> **Exercise**
Once the pictures have been set aside, copy every remaining entry exactly.

> **Available data**
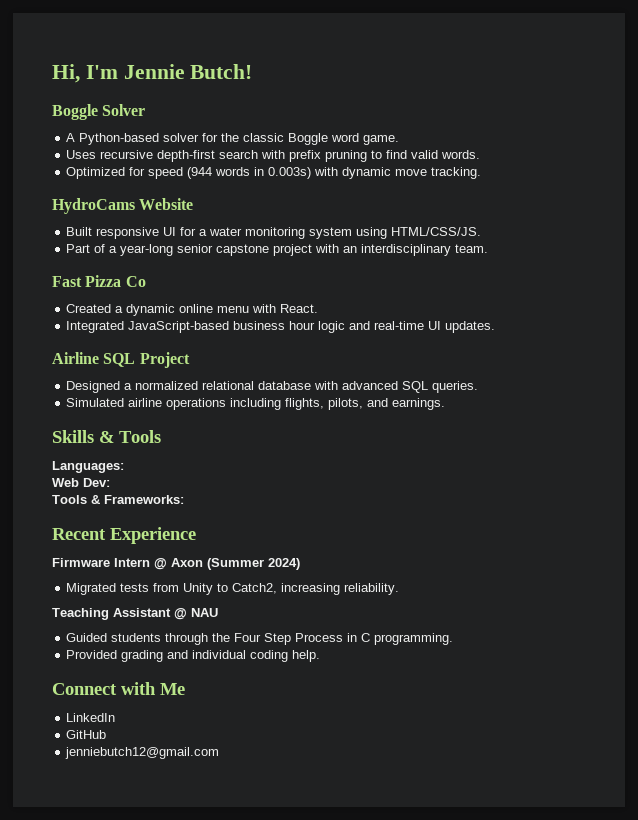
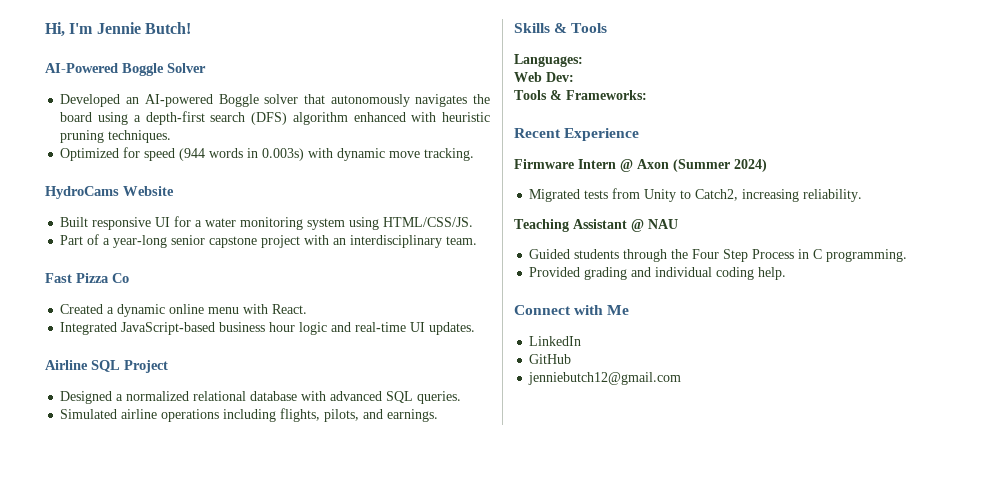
- Boggle Solver
+ AI-Powered Boggle Solver
- A Python-based solver for the classic Boggle word game.
- Uses recursive depth-first search with prefix pruning to find valid words.
+ Developed an AI-powered Boggle solver that autonomously navigates the board using a depth-first search (DFS) algorithm enhanced with heuristic pruning techniques.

> **The completed task**
- Boggle Solver
+ AI-Powered Boggle Solver
- A Python-based solver for the classic Boggle word game.
- Uses recursive depth-first search with prefix pruning to find valid words.
+ Developed an AI-powered Boggle solver that autonomously navigates the board using a depth-first search (DFS) algorithm enhanced with heuristic pruning techniques.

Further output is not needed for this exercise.